The records below are to be output exactly, except for their pictures.
Segment Start: Data section
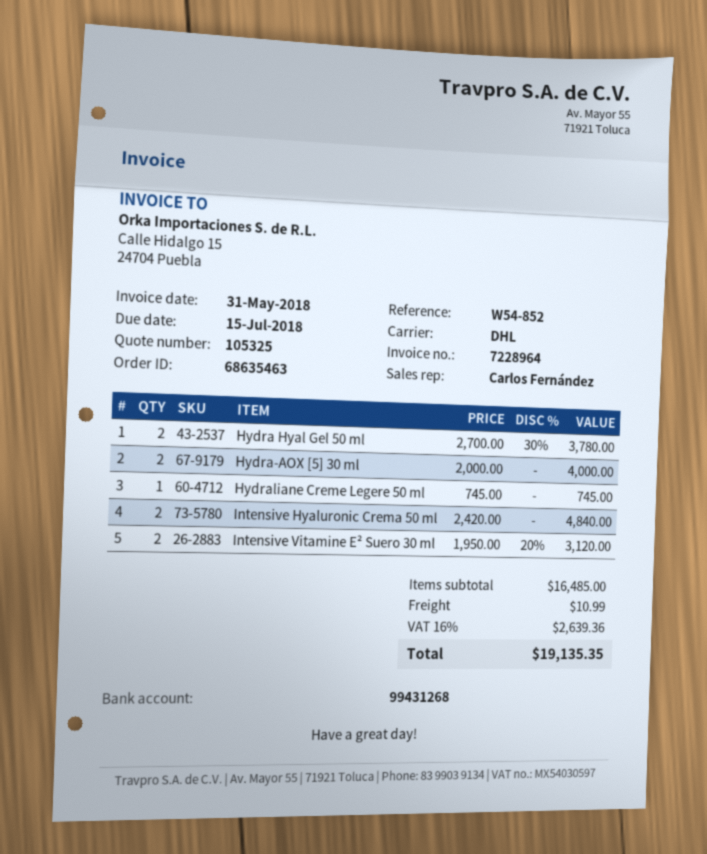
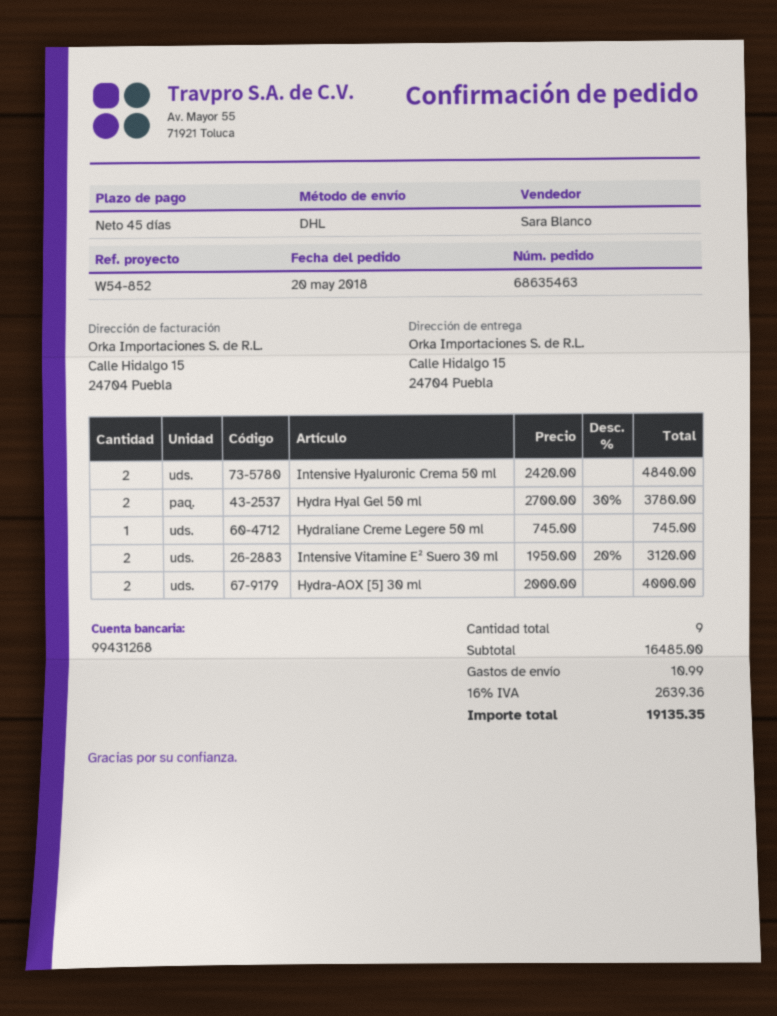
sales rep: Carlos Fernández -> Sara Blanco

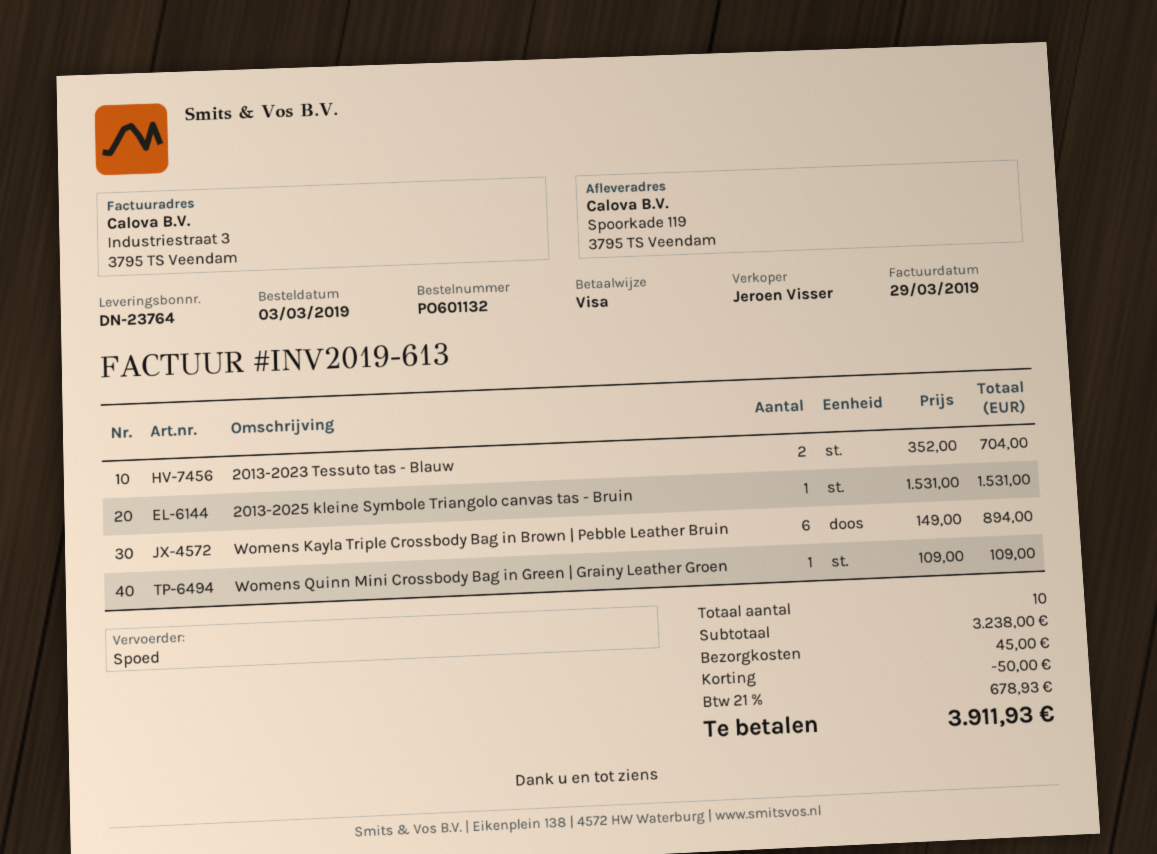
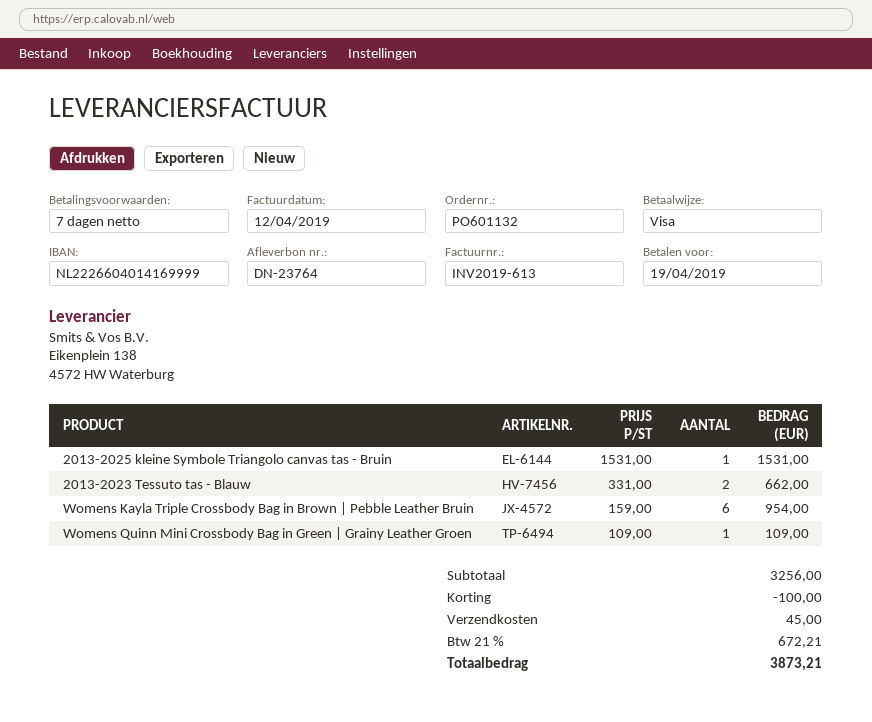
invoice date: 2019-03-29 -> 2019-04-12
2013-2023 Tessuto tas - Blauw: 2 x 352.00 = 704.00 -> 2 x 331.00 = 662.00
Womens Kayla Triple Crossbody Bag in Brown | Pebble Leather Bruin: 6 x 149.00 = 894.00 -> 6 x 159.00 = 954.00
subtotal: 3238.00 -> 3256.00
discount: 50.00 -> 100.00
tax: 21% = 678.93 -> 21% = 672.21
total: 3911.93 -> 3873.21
Segment End: Data section
__Response area__
sales rep: Carlos Fernández -> Sara Blanco

invoice date: 2019-03-29 -> 2019-04-12
2013-2023 Tessuto tas - Blauw: 2 x 352.00 = 704.00 -> 2 x 331.00 = 662.00
Womens Kayla Triple Crossbody Bag in Brown | Pebble Leather Bruin: 6 x 149.00 = 894.00 -> 6 x 159.00 = 954.00
subtotal: 3238.00 -> 3256.00
discount: 50.00 -> 100.00
tax: 21% = 678.93 -> 21% = 672.21
total: 3911.93 -> 3873.21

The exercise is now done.